3) Which brings us to the subject at hand, agribusiness trust-busting. Anyone who thinks that U.S. agricultural markets are examples of "unfettered capitalism" or, more accurately, unfettered free markets (a better term for the concept to which Crossfield refers) is smoking rocks of crack the size of Gibraltar. U.S. government policy has grossly distorted agricultural markets since the 1920s and the government's interference with market operation has increased over time. In fact, government policy has, in many cases, led directly to many of the current outcomes that food activists decry (e.g., see the Earl Butz "get big or get out" remark in the above-linked article). And activists such as Crossfield think that the solution is yet more government control over agricultural markets???!!! If insanity is doing the same thing over and over again, expecting a different result, the activists are certifiable!

There is a solution but it's one that will take time and effort and requires the local/organic/sustainable crowd a) to set aside their prejudices that markets are bad and government action is good and b) to not sell out when the government offers them 30 pieces of silver for their silence or support.

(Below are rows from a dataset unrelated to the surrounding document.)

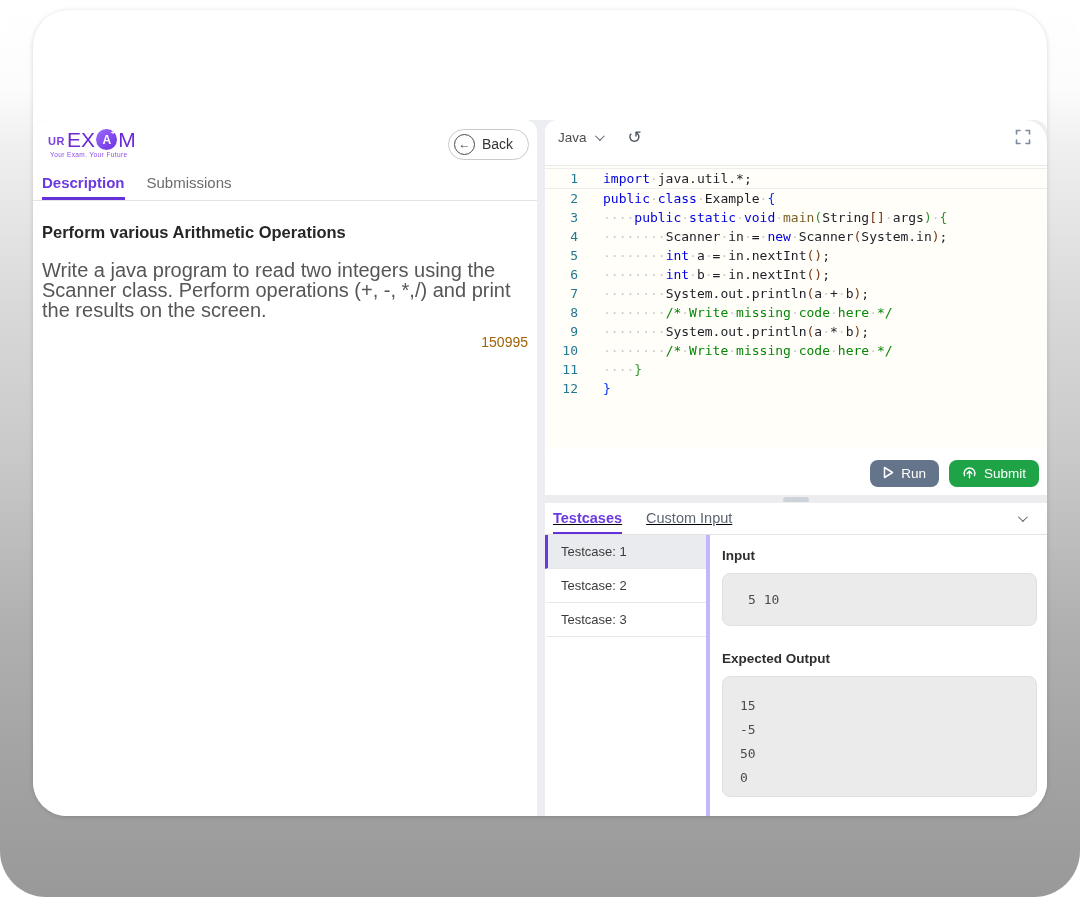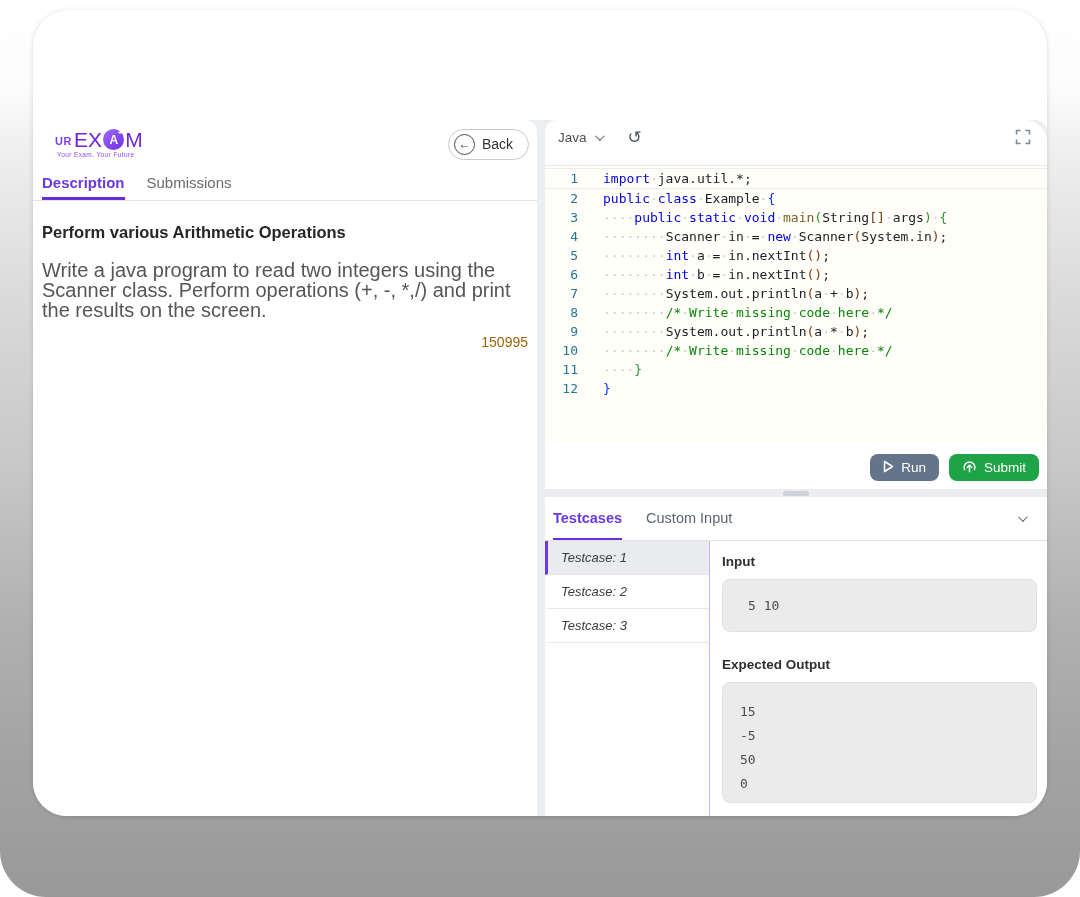--- a/index.html
+++ b/index.html
@@ -14,21 +14,21 @@
   }
   .content-row {
     position:absolute; left:0; top:110px; right:0; bottom:0;
     display:flex; background:#edeef2; border-radius:12px 12px 34px 34px; overflow:hidden;
   }
   .left-panel { width:504px; background:#ffffff; display:flex; flex-direction:column; border-radius:12px 12px 0 32px; }
   .gutter { width:8px; }
   .right-panel { flex:1; background:#ffffff; display:flex; flex-direction:column; border-radius:12px 22px 0 0; overflow:hidden; }
 
   
-  .lp-header { height:48px; display:flex; align-items:center; padding:0 8px 0 22px; }
+  .lp-header { height:48px; display:flex; align-items:center; padding:0 8px 0 15px; }
   .logo { display:flex; flex-direction:column; line-height:1; cursor:default; }
   .logo-row { display:flex; align-items:center; }
   .logo-ur { font-size:11px; font-weight:bold; color:#7b3fe4; letter-spacing:.5px; margin-right:2px; margin-top:3px; }
   .logo-big { font-size:21px; font-weight:400; color:#6d28d9; letter-spacing:.2px; }
   .logo-badge { position:relative; width:21px; height:21px; border-radius:50%;
     background:linear-gradient(135deg,#9d6bff,#6d2fe0); color:#fff; display:flex; align-items:center; justify-content:center;
     font-size:12px; font-weight:bold; margin:0 1px; }
   .logo-badge .plus { position:absolute; top:0px; right:2px; font-size:8px; font-weight:bold; }
   .logo-tagline { font-size:6.5px; color:#8a4bf0; letter-spacing:.4px; margin-top:2px; margin-left:2px; }
   .spacer { flex:1; }
@@ -66,26 +66,26 @@
   .tok-ws { color:#c6cacf; }
   .ed-actions { height:46px; display:flex; align-items:center; justify-content:flex-end; gap:10px; padding:6px 8px 4px 0; }
   .btn { display:flex; align-items:flex-start; gap:7px; color:#fff; font-size:13.5px; border:none; border-radius:8px; padding:6px 13px; cursor:pointer; font-family:"Liberation Sans",sans-serif; }
   .btn-run { background:#64748b; }
   .btn-submit { background:#1ea446; }
 
   .resize-strip { height:8px; background:#ededf0; position:relative; cursor:row-resize; }
   .grip { position:absolute; left:50%; top:1.5px; transform:translateX(-50%); width:26px; height:5px; border-radius:3px; background:#ced3da; }
 
   
-  .tc-header { height:44px; display:flex; align-items:center; gap:24px; padding-left:8px; border-bottom:1px solid #e4e4e7; }
+  .tc-header { height:32px; display:flex; align-items:center; gap:24px; padding-left:8px; border-bottom:1px solid #e4e4e7;text-decoration:underline; }
   .tc-tab { height:100%; display:flex; align-items:center; font-size:14.5px; color:#5c6470; cursor:pointer; border-bottom:2px solid transparent; }
   .tc-tab.active { color:#6b39e0; font-weight:bold; border-bottom-color:#6330d9; }
   .tc-chev { margin-left:auto; margin-right:22px; cursor:pointer; }
   .tc-body { flex:1; display:flex; min-height:0; }
-  .tc-list { width:165px; border-right:1px solid #c4b5fd;font-style:italic; }
+  .tc-list { width:165px; border-right:4px solid #c4b5fd; }
   .tc-item { height:34px; display:flex; align-items:center; padding-left:13px; font-size:13px; color:#3c3c3c;
     border-bottom:1px solid #e8e8e8; border-left:3px solid transparent; cursor:pointer; background:#fff; }
   .tc-item.active { background:#e9ebee; border-left-color:#6b39e0; }
   .tc-detail { flex:1; padding:13px 10px 0 12px; }
   .io-label { font-size:13.5px; font-weight:bold; color:#2e2e2e; }
   .io-box { margin-top:10px; background:#ebebec; border:1px solid #e0e0e0; border-radius:8px;
     font-family:"DejaVu Sans Mono", monospace; font-size:13px; color:#4c4c50; }
   .io-box.input-box { height:53px; padding:18px 8px 0 25px; }
   .io-box.expected-box { height:121px; padding:17px 0 0 17px; line-height:24px; margin-bottom:8px; }
   .exp-line { height:24px; }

The solution is to demand that the U.S. government end corporate welfare in the form of payments to agribusiness interests. This includes ending the ethanol subsidy that is popular in some, but not all, green quarters.

As I wrote previously:
The local/organic/sustainable movement is a logical force to oppose this corporate welfare but, in the latest farm bill, they allowed themselves to be co-opted by 30 pieces of silver in the form of funding for local food programs, organic agriculture research, renewal energy initiatives, etc. Note, by the way, that this legislation [the 2008 Farm Bill] was enacted with bipartisan support in Congress, overriding two George W. Bush vetoes.
Ending government agricultural payments would put a huge dent in the profits of big agribusiness. It would level the playing field, allowing small players to be more competitive. It would encourage entrepreneurial enterprises. It would allow free market forces an opportunity to dilute the power that large agribusiness has gained because of government interference in agricultural markets.

If large agribusiness still poses a problem after we end government distortion of agricultural markets, then we can talk about trust-busting. But, until we end the corrupting influence of the massive transfer of wealth from taxpayers to farmers and agribusiness interests that is mandated by our federal government, injecting additional government interference into agricultural markets is simply piling more epicycles onto a fundamentally broken model.